=== Begin Enclosure ===

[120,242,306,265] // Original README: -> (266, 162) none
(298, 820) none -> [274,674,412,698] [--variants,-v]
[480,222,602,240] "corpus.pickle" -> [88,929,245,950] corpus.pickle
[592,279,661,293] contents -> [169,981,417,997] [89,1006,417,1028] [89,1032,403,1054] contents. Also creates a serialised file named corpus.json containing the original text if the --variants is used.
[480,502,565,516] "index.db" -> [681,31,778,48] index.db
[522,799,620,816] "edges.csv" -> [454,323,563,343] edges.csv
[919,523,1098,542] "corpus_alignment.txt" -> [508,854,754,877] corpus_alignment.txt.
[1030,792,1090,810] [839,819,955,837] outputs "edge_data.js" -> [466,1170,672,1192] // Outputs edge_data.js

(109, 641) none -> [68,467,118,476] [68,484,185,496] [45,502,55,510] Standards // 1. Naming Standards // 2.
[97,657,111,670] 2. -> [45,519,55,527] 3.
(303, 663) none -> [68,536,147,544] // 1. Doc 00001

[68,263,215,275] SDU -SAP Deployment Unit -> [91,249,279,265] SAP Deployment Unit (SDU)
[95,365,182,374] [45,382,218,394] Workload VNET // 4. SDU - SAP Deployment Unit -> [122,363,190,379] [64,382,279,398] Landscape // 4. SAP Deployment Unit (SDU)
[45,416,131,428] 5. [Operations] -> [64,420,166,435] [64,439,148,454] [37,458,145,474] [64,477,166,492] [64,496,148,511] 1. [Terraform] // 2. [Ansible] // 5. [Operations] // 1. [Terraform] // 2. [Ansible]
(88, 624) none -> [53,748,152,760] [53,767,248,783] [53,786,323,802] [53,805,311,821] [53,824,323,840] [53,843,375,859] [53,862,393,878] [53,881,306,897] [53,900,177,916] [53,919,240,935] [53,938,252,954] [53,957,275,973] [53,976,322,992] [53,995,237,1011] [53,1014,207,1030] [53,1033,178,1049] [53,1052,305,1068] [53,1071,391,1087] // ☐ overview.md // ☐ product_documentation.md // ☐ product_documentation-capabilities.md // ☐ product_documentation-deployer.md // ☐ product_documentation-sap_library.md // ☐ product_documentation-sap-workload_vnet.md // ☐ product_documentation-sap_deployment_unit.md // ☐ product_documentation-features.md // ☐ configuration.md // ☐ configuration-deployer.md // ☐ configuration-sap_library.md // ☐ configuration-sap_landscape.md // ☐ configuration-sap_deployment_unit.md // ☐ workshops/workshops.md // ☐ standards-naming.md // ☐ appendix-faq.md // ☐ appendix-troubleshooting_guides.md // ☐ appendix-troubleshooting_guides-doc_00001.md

=== End Enclosure ===

- What the task asks
Repeat the material above in full so that each line matches the original exactly.

- Completed task
[120,242,306,265] // Original README: -> (266, 162) none
(298, 820) none -> [274,674,412,698] [--variants,-v]
[480,222,602,240] "corpus.pickle" -> [88,929,245,950] corpus.pickle
[592,279,661,293] contents -> [169,981,417,997] [89,1006,417,1028] [89,1032,403,1054] contents. Also creates a serialised file named corpus.json containing the original text if the --variants is used.
[480,502,565,516] "index.db" -> [681,31,778,48] index.db
[522,799,620,816] "edges.csv" -> [454,323,563,343] edges.csv
[919,523,1098,542] "corpus_alignment.txt" -> [508,854,754,877] corpus_alignment.txt.
[1030,792,1090,810] [839,819,955,837] outputs "edge_data.js" -> [466,1170,672,1192] // Outputs edge_data.js

(109, 641) none -> [68,467,118,476] [68,484,185,496] [45,502,55,510] Standards // 1. Naming Standards // 2.
[97,657,111,670] 2. -> [45,519,55,527] 3.
(303, 663) none -> [68,536,147,544] // 1. Doc 00001

[68,263,215,275] SDU -SAP Deployment Unit -> [91,249,279,265] SAP Deployment Unit (SDU)
[95,365,182,374] [45,382,218,394] Workload VNET // 4. SDU - SAP Deployment Unit -> [122,363,190,379] [64,382,279,398] Landscape // 4. SAP Deployment Unit (SDU)
[45,416,131,428] 5. [Operations] -> [64,420,166,435] [64,439,148,454] [37,458,145,474] [64,477,166,492] [64,496,148,511] 1. [Terraform] // 2. [Ansible] // 5. [Operations] // 1. [Terraform] // 2. [Ansible]
(88, 624) none -> [53,748,152,760] [53,767,248,783] [53,786,323,802] [53,805,311,821] [53,824,323,840] [53,843,375,859] [53,862,393,878] [53,881,306,897] [53,900,177,916] [53,919,240,935] [53,938,252,954] [53,957,275,973] [53,976,322,992] [53,995,237,1011] [53,1014,207,1030] [53,1033,178,1049] [53,1052,305,1068] [53,1071,391,1087] // ☐ overview.md // ☐ product_documentation.md // ☐ product_documentation-capabilities.md // ☐ product_documentation-deployer.md // ☐ product_documentation-sap_library.md // ☐ product_documentation-sap-workload_vnet.md // ☐ product_documentation-sap_deployment_unit.md // ☐ product_documentation-features.md // ☐ configuration.md // ☐ configuration-deployer.md // ☐ configuration-sap_library.md // ☐ configuration-sap_landscape.md // ☐ configuration-sap_deployment_unit.md // ☐ workshops/workshops.md // ☐ standards-naming.md // ☐ appendix-faq.md // ☐ appendix-troubleshooting_guides.md // ☐ appendix-troubleshooting_guides-doc_00001.md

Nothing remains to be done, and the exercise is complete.